▼
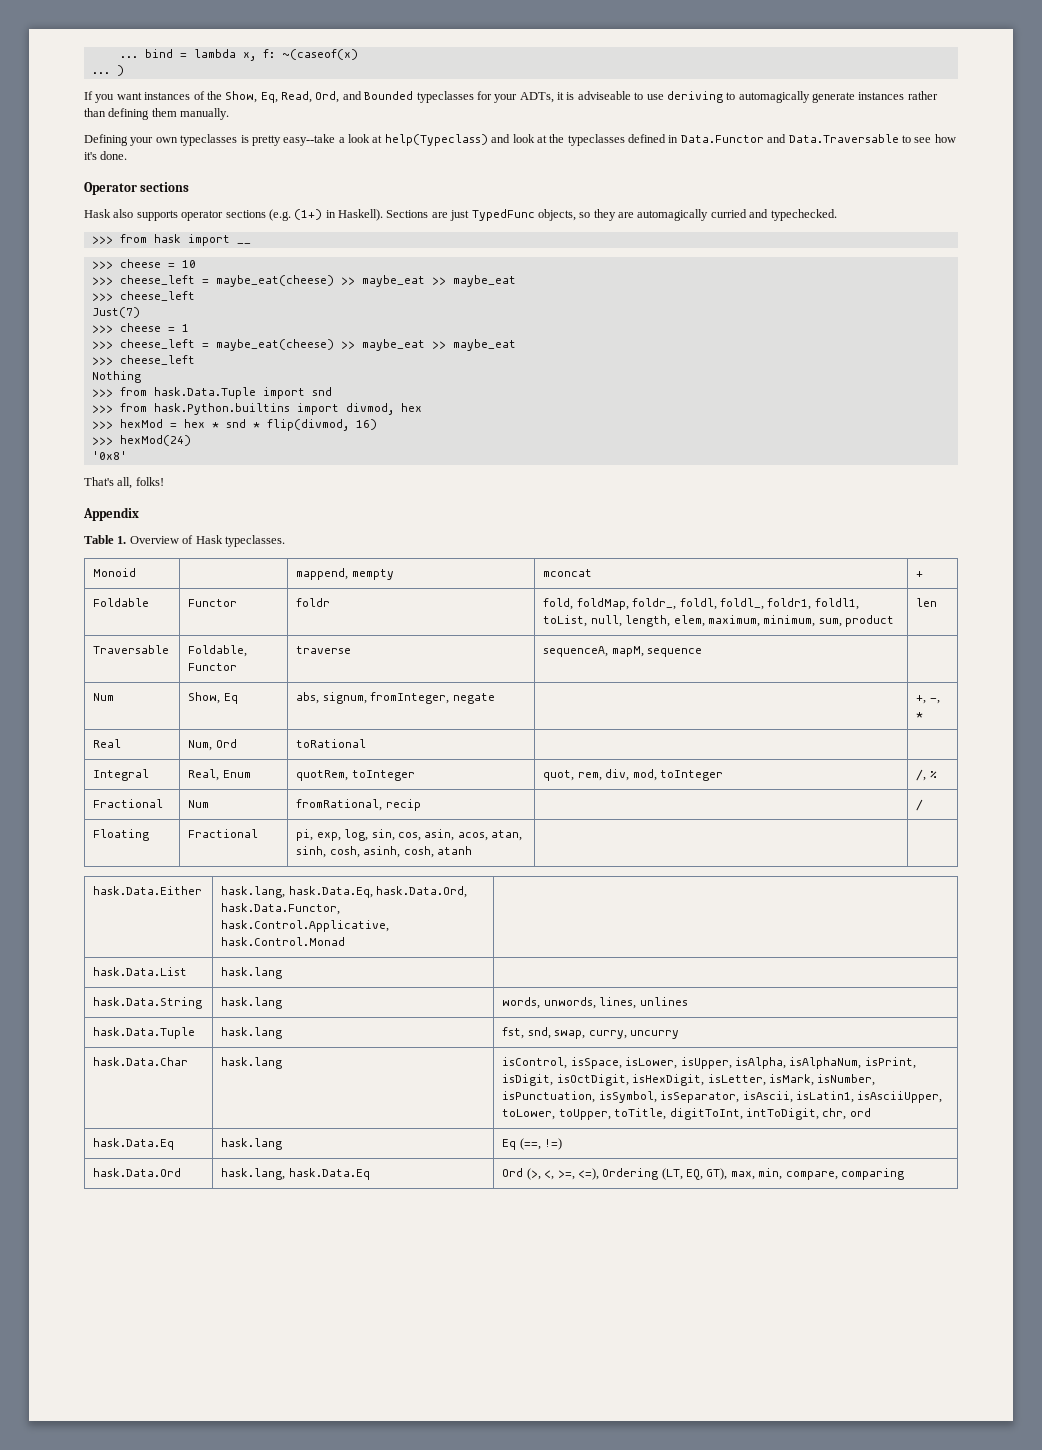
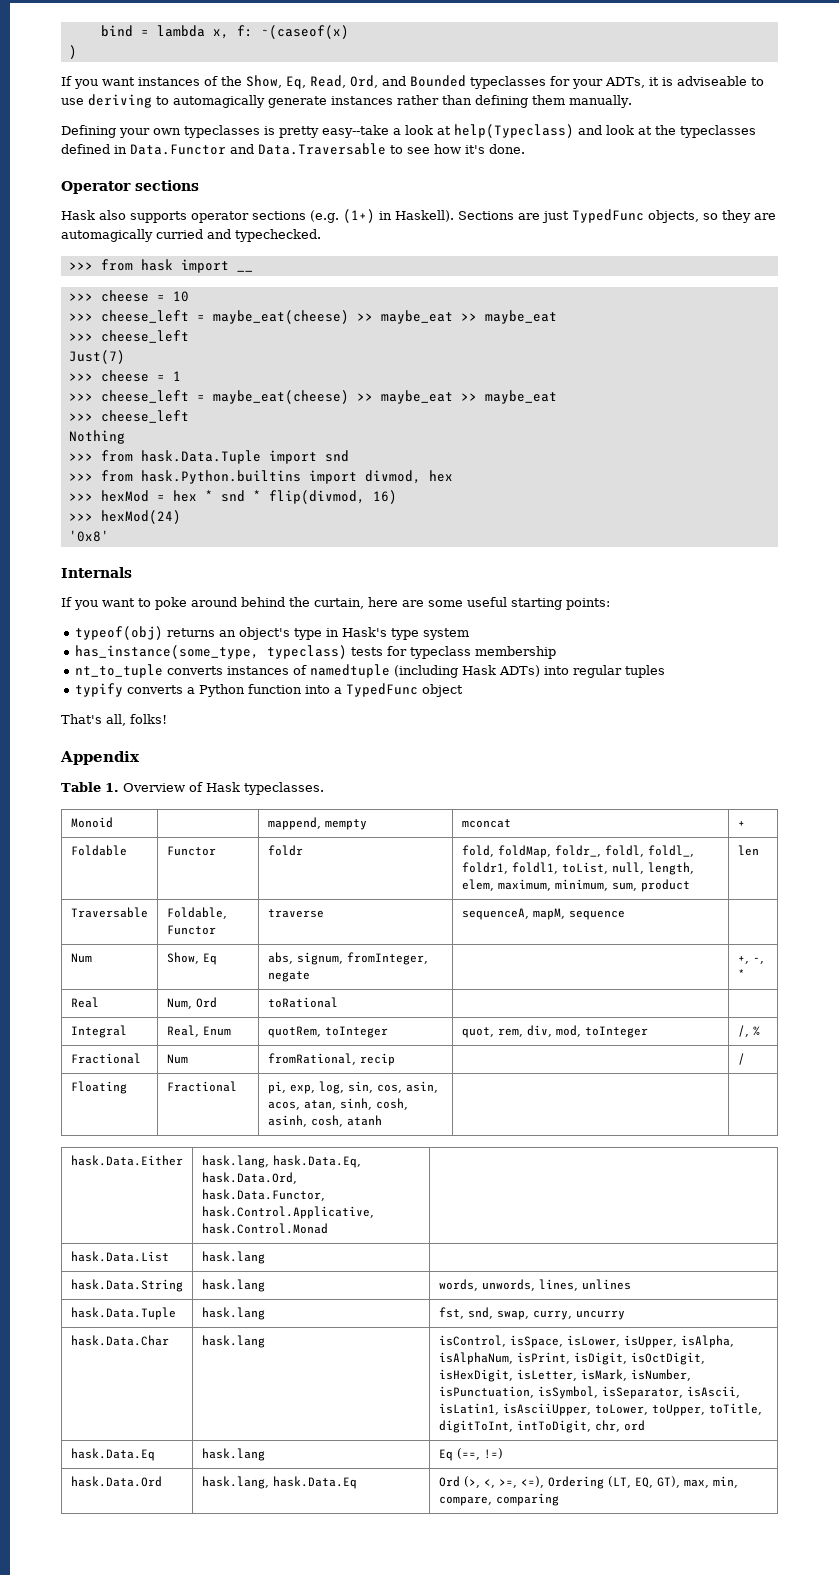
- ... bind = lambda x, f: ~(caseof(x)
+ bind = lambda x, f: ~(caseof(x)
- ... )
+ )
+ Internals
+ If you want to poke around behind the curtain, here are some useful starting points:
+ typeof(obj) returns an object's type in Hask's type system
+ has_instance(some_type, typeclass) tests for typeclass membership
+ nt_to_tuple converts instances of namedtuple (including Hask ADTs) into regular tuples
+ typify converts a Python function into a TypedFunc object

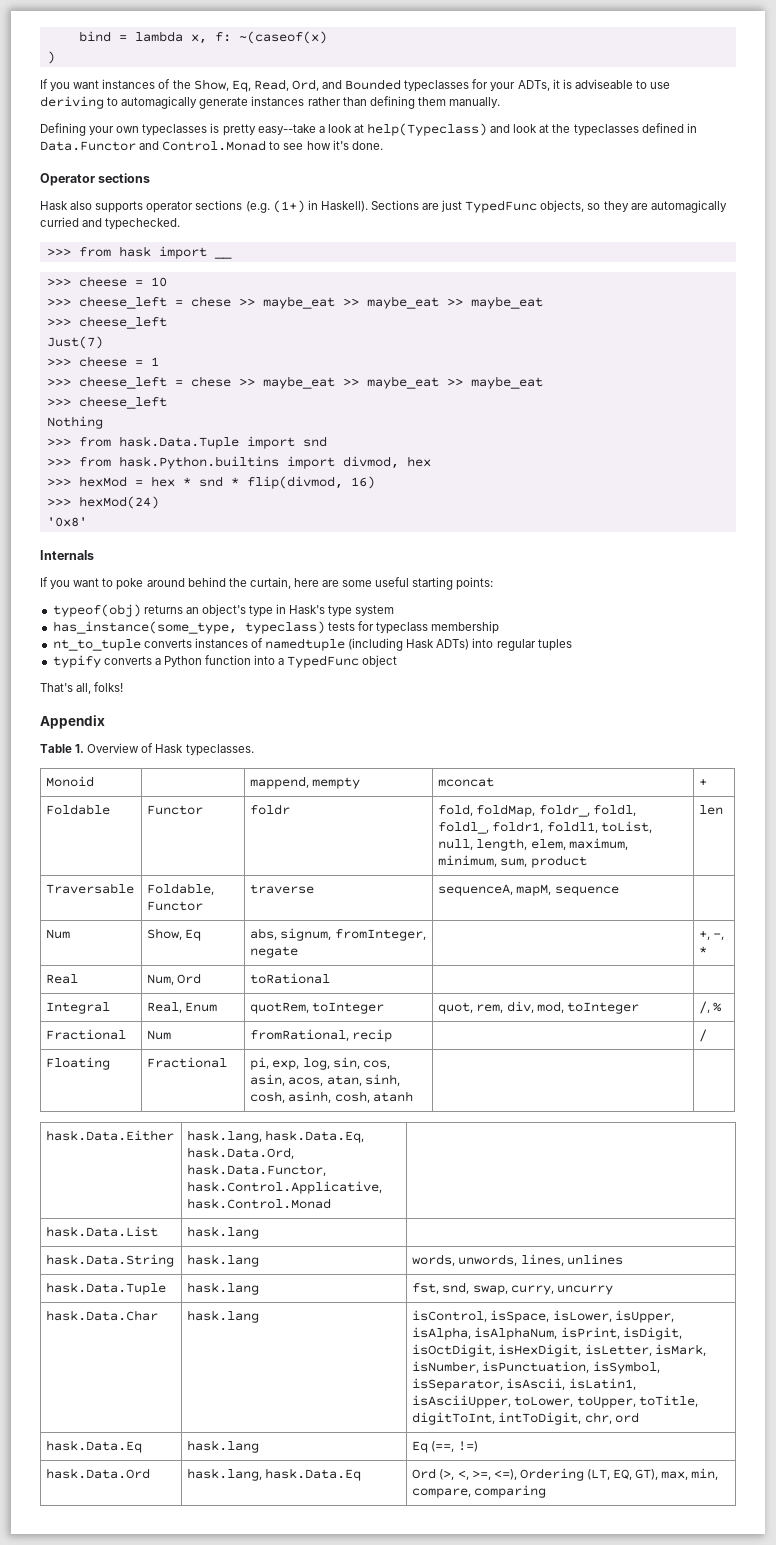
- Defining your own typeclasses is pretty easy--take a look at help(Typeclass) and look at the typeclasses defined in Data.Functor and Data.Traversable to see how it's done.
+ Defining your own typeclasses is pretty easy--take a look at help(Typeclass) and look at the typeclasses defined in Data.Functor and Control.Monad to see how it's done.
  >>> cheese = 10
- >>> cheese_left = maybe_eat(cheese) >> maybe_eat >> maybe_eat
+ >>> cheese_left = chese >> maybe_eat >> maybe_eat >> maybe_eat
  >>> cheese = 1
- >>> cheese_left = maybe_eat(cheese) >> maybe_eat >> maybe_eat
+ >>> cheese_left = chese >> maybe_eat >> maybe_eat >> maybe_eat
▲
### Exercise prompt
Wherever the string "object" appears in the entries above, list that line.

### Answer box
+ typeof(obj) returns an object's type in Hask's type system
+ typify converts a Python function into a TypedFunc object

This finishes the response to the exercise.